Обсуждение: Using relations in the SELECT part

Поиск
Список
Период
Сортировка

Using relations in the SELECT part

От
Giuseppe Sacco
Дата:
Hello,
I am writing to this list since I wrote a query that I cannot really
understand. So, thanks to anyone who will light my darkness :-)

I have a table with two columns, the first one is a key, the second one
is a list of car plates. What I need to extract is a result set that
contains two columns, the first one should always be the key, the
second one only one plate. If the record contains many plates, the
result set should contains a row for each plate.

Example:

postgres=# create temporary table t
 (key varchar primary key, plates varchar);
postgres=# insert into t values ('000000','AA888BB CC777DD GG333JJ'),
 ('111111','ZZ888KK');
INSERT 0 2
postgres=# select * from t;
  key   |         plates          
--------+-------------------------
 000000 | AA888BB CC777DD GG333JJ
 111111 | ZZ888KK


This is what I would like to extract from t:
  key   |         plate
--------+-------------------------
 000000 | AA888BB
 000000 | CC777DD
 000000 | GG333JJ
 111111 | ZZ888KK

the solution I found is:

postgres=# select key,
 unnest(regexp_split_to_array(plates, E'\\s+')) AS plate from t;
  key   |  plate  
--------+---------
 000000 | AA888BB
 000000 | CC777DD
 000000 | GG333JJ
 111111 | ZZ888KK


What did I write? The first operation is to convert the original space
separated list into an array, then convert that array to a relation
that contains many records.


Early questions:

1. why may I put in the SELECT part (instead of the FROM) a relation?
When I studied SQL, I was told to put all relations in FROM, and put in
the SELECT part only the colmns or expressions with columns for
formatting the output.

2. why postgresql create a cartesian product using a first element (a
single columns "key") and a second element (a relation "plate")?

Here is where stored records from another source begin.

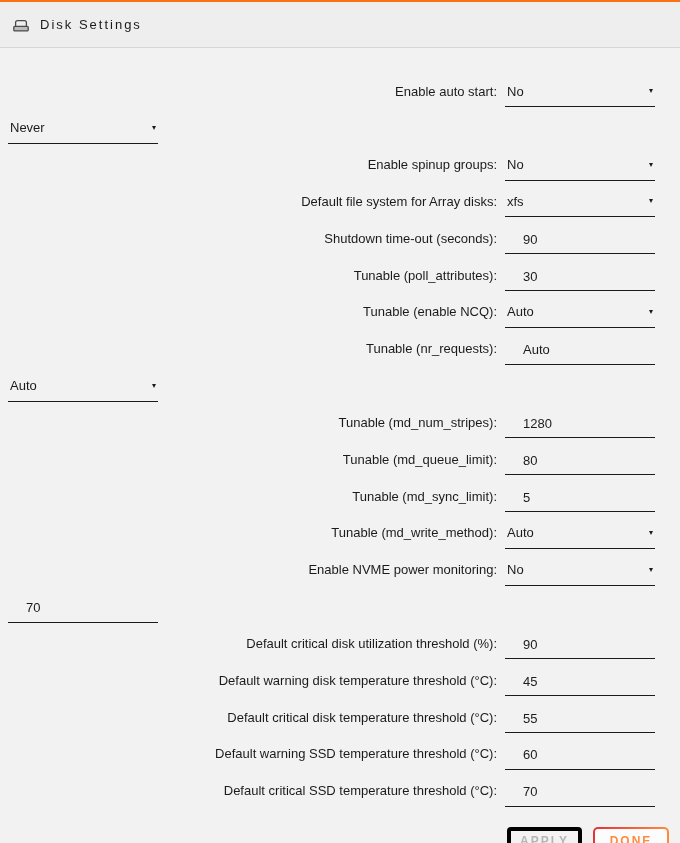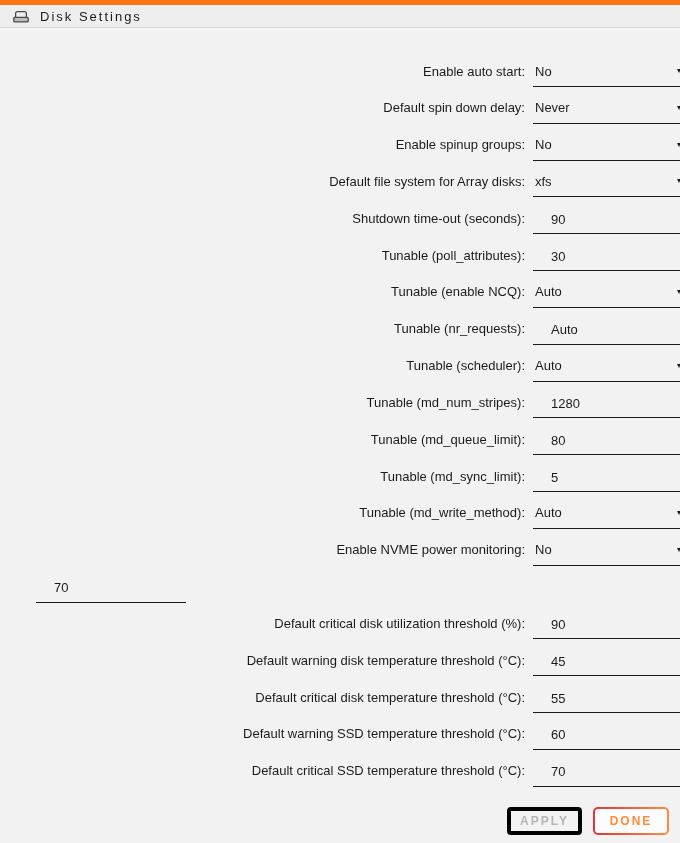--- a/index.html
+++ b/index.html
@@ -11,8 +11,8 @@
     color: #1c1b1b;
   }
   .titlebar {
-    height: 28px; background: #eeeeee;
-    border-top: 5px solid #f97316;
+    height: 48px; background: #eeeeee;
+    border-top: 2px solid #f97316;
     border-bottom: 1px solid #d6d6d6;
     display: flex; align-items: center; padding-left: 12px;
   }

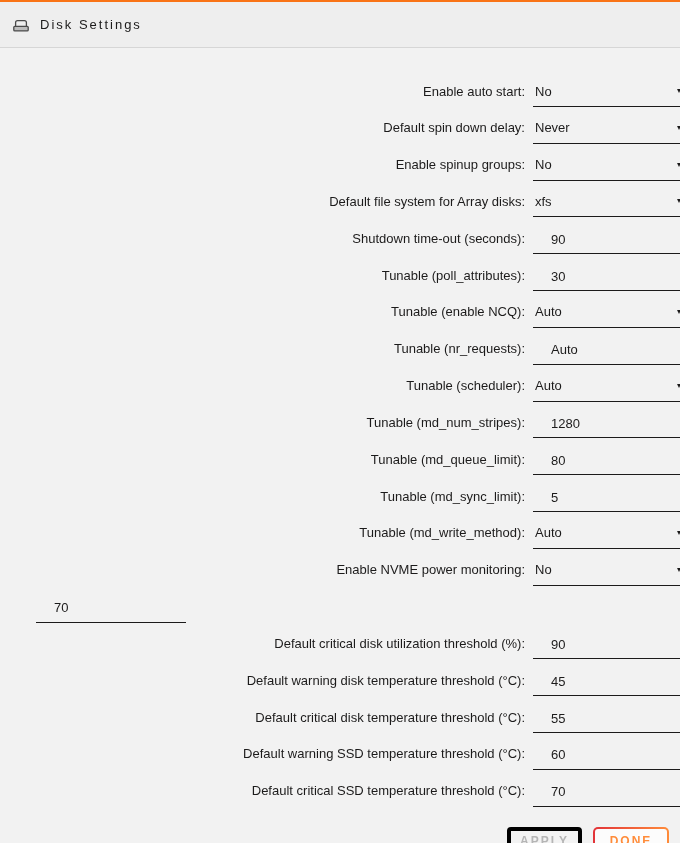--- a/index.html
+++ b/index.html
@@ -19,7 +19,7 @@
   .hdd-icon { display: inline-flex; align-items: center; }
   .titlebar-title { font-size: 13px; letter-spacing: 2px; margin-left: 10px; }
 
-  .form { padding-top: 35px; margin-left: 28px; }
+  .form { padding-top: 35px; }
   .row { display: flex; height: 36.84px; align-items: flex-start; }
   .row-label {
     width: 497px; flex: none; text-align: right;

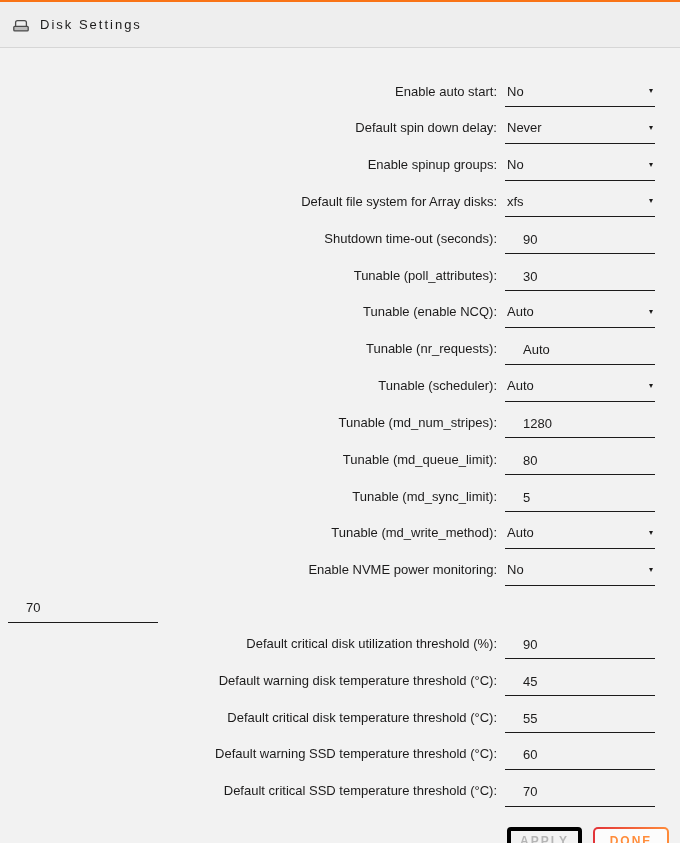--- a/index.html
+++ b/index.html
@@ -88,7 +88,6 @@
   </div>
 
   <div class="row">
-    <label class="row-label">Default spin down delay:</label>
     <div class="field is-select">
       <span class="field-value">Never</span>
 

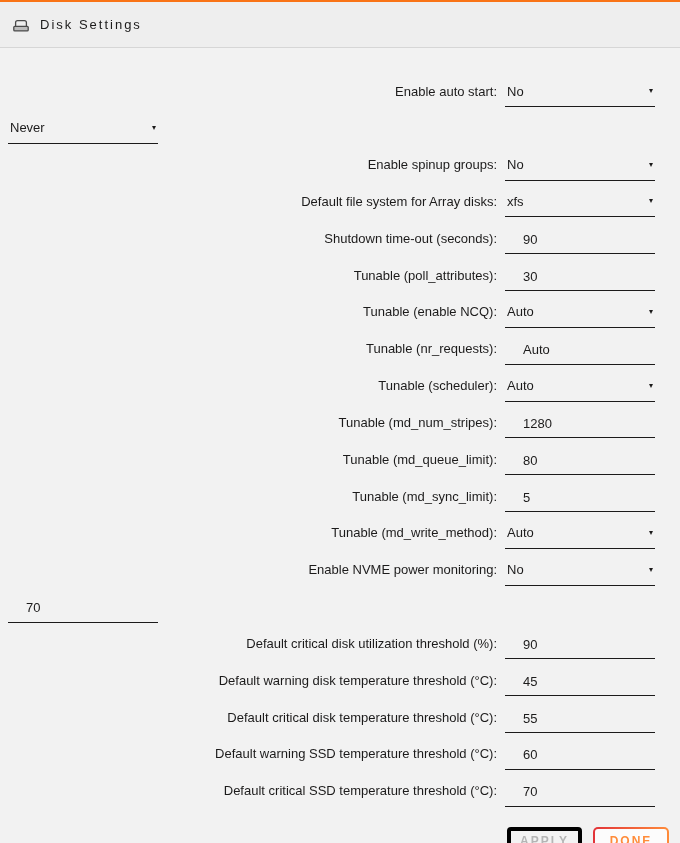--- a/index.html
+++ b/index.html
@@ -150,7 +150,6 @@
   </div>
 
   <div class="row">
-    <label class="row-label">Tunable (scheduler):</label>
     <div class="field is-select">
       <span class="field-value">Auto</span>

3. how postgresql define the second element? it is not "static" since
it depends fomr the first element: it depends on the current record.
For every "key", there a different "plate" result set.


Furthermore, let's assume postgres does a cartesian product, if I add a
new relation as third element, does it create 4x3 product? Let's see:

postgres=# select key,
 unnest(regexp_split_to_array(plates, E'\\s+')) AS plate1,
 unnest(regexp_split_to_array(plates, E'\\s+')) AS plate2 from t;
  key   | plate1  | plate2  
--------+---------+---------
 000000 | AA888BB | AA888BB
 000000 | CC777DD | CC777DD
 000000 | GG333JJ | GG333JJ
 111111 | ZZ888KK | ZZ888KK

4. what happened? May this be somewhta related to IMMUTABLE function?
Is unnest an immutable function? And, in any case, why this this is not
a cartesia product?

Let's try in a different way, with a different array:

postgres=# select key,
 unnest(regexp_split_to_array(plates, E'\\s+')) AS plate1, 
 unnest('{1,2}'::int[]) AS array2 from t;
  key   | plate1  | array2 
--------+---------+--------
 000000 | AA888BB |      1
 000000 | CC777DD |      2
 000000 | GG333JJ |      1
 000000 | AA888BB |      2
 000000 | CC777DD |      1
 000000 | GG333JJ |      2
 111111 | ZZ888KK |      1
 111111 | ZZ888KK |      2

this time it is a cartesian product. Why postgresql acts differently?

Thank you,
Giuseppe


Re: Using relations in the SELECT part

От
Tom Lane
Дата:
Giuseppe Sacco <giuseppe@eppesuigoccas.homedns.org> writes:
> the solution I found is:
> postgres=# select key,
>  unnest(regexp_split_to_array(plates, E'\\s+')) AS plate from t;

> 1. why may I put in the SELECT part (instead of the FROM) a relation?
> When I studied SQL, I was told to put all relations in FROM, and put in
> the SELECT part only the colmns or expressions with columns for
> formatting the output.

If you don't like it, don't do it ;-).  A more theoretically pure approach
is

select key, plate
 from t,
      lateral unnest(regexp_split_to_array(plates, E'\\s+')) as plate;

although really you chose the wrong regexp function and should have used

select key, plate
 from t,
      lateral regexp_split_to_table(plates, E'\\s+') as plate;

Also, the keyword "lateral" is optional here per SQL standard, although
I think it's better to include it to make it clearer what's happening.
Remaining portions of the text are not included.